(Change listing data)
++++++++

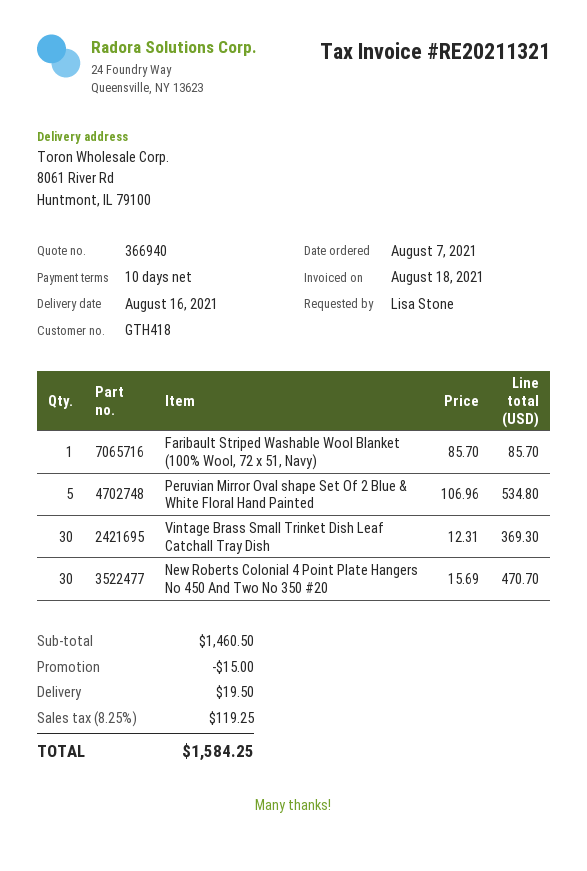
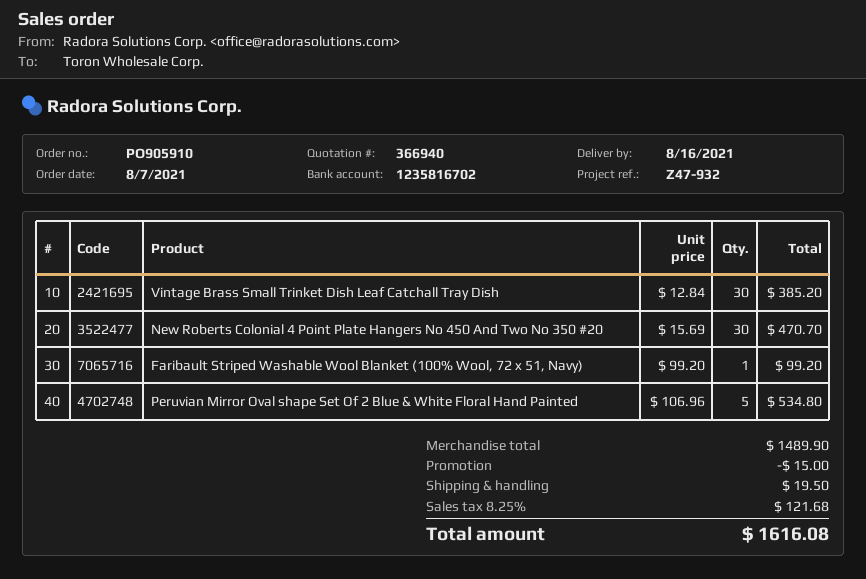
Faribault Striped Washable Wool Blanket (100% Wool, 72 x 51, Navy): 1 x 85.70 = 85.70 -> 1 x 99.20 = 99.20
Vintage Brass Small Trinket Dish Leaf Catchall Tray Dish: 30 x 12.31 = 369.30 -> 30 x 12.84 = 385.20
subtotal: 1460.50 -> 1489.90
tax: 8.25% = 119.25 -> 8.25% = 121.68
total: 1584.25 -> 1616.08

++++++++

## Task to carry out
Should the entries hold any pictures, please omit those and print the remaining text exactly.

## Answer to this problem
Faribault Striped Washable Wool Blanket (100% Wool, 72 x 51, Navy): 1 x 85.70 = 85.70 -> 1 x 99.20 = 99.20
Vintage Brass Small Trinket Dish Leaf Catchall Tray Dish: 30 x 12.31 = 369.30 -> 30 x 12.84 = 385.20
subtotal: 1460.50 -> 1489.90
tax: 8.25% = 119.25 -> 8.25% = 121.68
total: 1584.25 -> 1616.08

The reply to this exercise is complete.